Froome was subjected to innuendo and scrutiny while winning the 2013 Tour de France, but insisted when standing on the Paris podium his yellow jersey would stand the test of time.
The 30-year-old, who is preparing to lead Team Sky into this year's Tour, which begins on July 4 in Utrecht, Holland, was tested "over 30 times in three weeks" as he secured the maillot jaune in the arguably the toughest endurance event in sport.
His missed test came earlier this year during a short break in Italy with wife Michelle, when staff at the luxury hotel where they were staying refused to allow anti-doping testers to disturb the couple.
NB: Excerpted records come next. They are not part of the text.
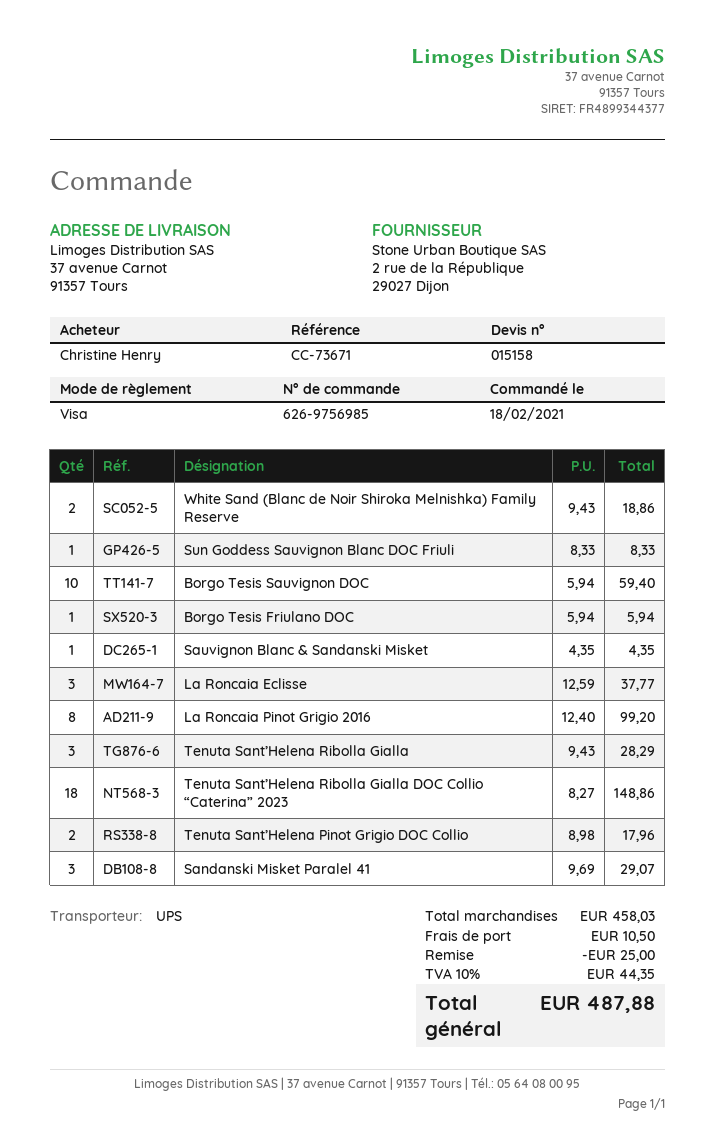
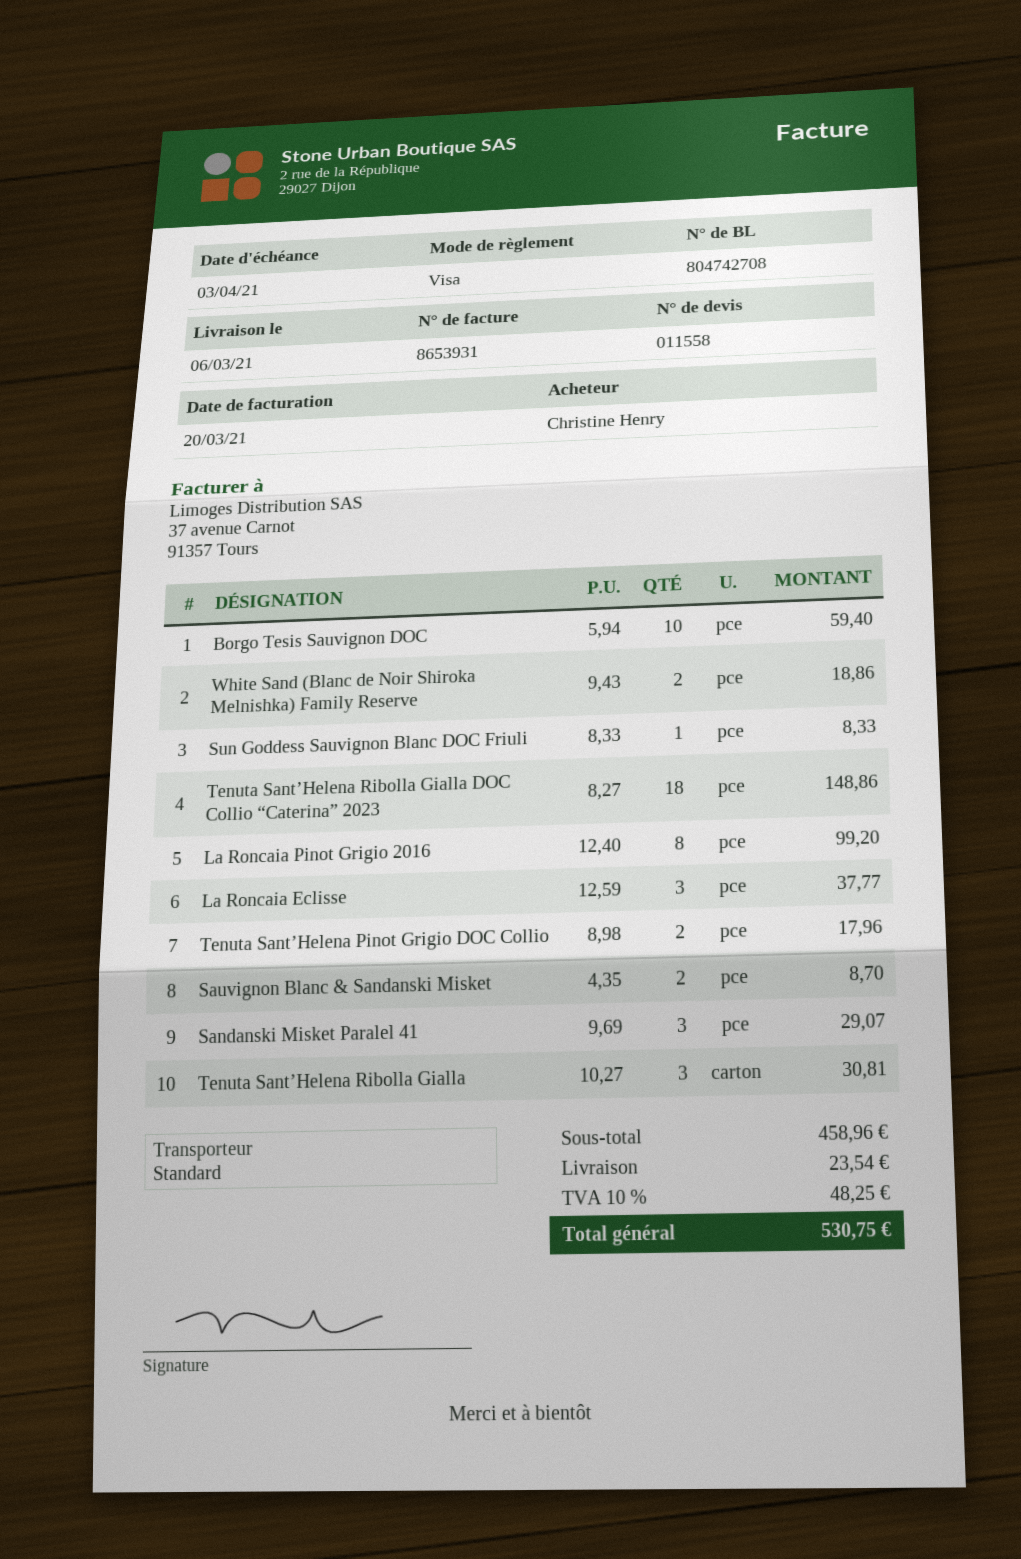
quote number: 015158 -> 011558
shipping method: UPS -> standard
Borgo Tesis Friulano DOC: 1 x 5.94 = 5.94 -> none
Sauvignon Blanc & Sandanski Misket: 1 x 4.35 = 4.35 -> 2 x 4.35 = 8.70
Tenuta Sant’Helena Ribolla Gialla: 3 x 9.43 = 28.29 -> 3 x 10.27 = 30.81
subtotal: 458.03 -> 458.96
discount: 25.00 -> none
shipping: 10.50 -> 23.54
tax: 10% = 44.35 -> 10% = 48.25
total: 487.88 -> 530.75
Froome appealed, but the blot remains on his record.
Athletes must provide anti-doping officials with their whereabouts for one hour every day of the year and are sanctioned if they have three missed tests in a 12-month period.
Froome's candid admission comes after it emerged double Olympic champion Mo Farah missed two drugs tests prior to London 2012.
The reports came soon after a BBC TV documentary alleged that Farah's coach Alberto Salazar had practised doping techniques with American athlete Galen Rupp
Farah has not been accused of doing anything wrong, while Salazar denies the allegations.
Froome, speaking by conference call from his base in Monaco, said: "Earlier this year I had a couple of recovery days and I took my wife down to quite an exclusive hotel in Italy.
"The first morning we were down there the authorities showed up at seven o'clock in the morning and the hotel wouldn't give them access to our room. They also refused to let them call up to the room.
"When we came down for breakfast they said to us, 'Oh, anti-doping guys were here to test you this morning, but it's our policy not to let anyone disturb our clients'.
"That was a hugely frustrating situation for me. I did appeal it and try and explain the circumstances to the authorities, but at the end of the day I do take responsibility for that case.
"I should've been more proactive in letting the hotel know that this is a possibility that I could be tested. I've certainly learnt my lesson there.
"I've stayed in hotels all over the world and I've been tested in hotels all over the world without any issues at all.
"Unfortunately I just didn't see this one coming. But it's opened my eyes and I'm definitely going to be more proactive in the future.
"It's always the athlete's responsibility to make sure he or she is available for testing."
Froome has previously spoken of his frustration that leading cyclists - including his Tour rivals Vincenzo Nibali and Alberto Contador - have trained at altitude on the Mount Teide volcano in Tenerife without a visit from testers. That has changed.
"For me it was important to point that out to the authorities that it seemed to be a bit of an oversight," Froome added.
"As far as I can see that has been rectified. This year up on Tenerife alone we were tested at least four times."
The Italian hotel was more luxurious than some to which Froome's Team Sky squad will be assigned at the Tour.
Under the Tour organisers' system, riders could be in a five-star hotel one night and a far less desirable dwelling with a lumpy mattress and no air conditioning the next.
Froome had hoped to avoid the lottery by staying in a luxury motorhome, as his team-mate Richie Porte did during the Giro d'Italia last month, but the UCI, cycling's world governing body, has subsequently amended regulations to make it clear riders must stay in hotels.
He said: "With a motorhome you look at controlling some of those factors that inevitably lead to a rider being able to perform better consistently and putting on a better display for the fans.
"Hopefully that's something the UCI reconsider in the future."
Froome, who crashed out of the 2014 Tour, expects an "epic battle" with defending champion Nibali, Contador and Nairo Quintana next month.
"(It is) probably the biggest battle we've seen for years in the Tour de France," he added.
"All my rivals I respect, but I don't fear anyone at this point."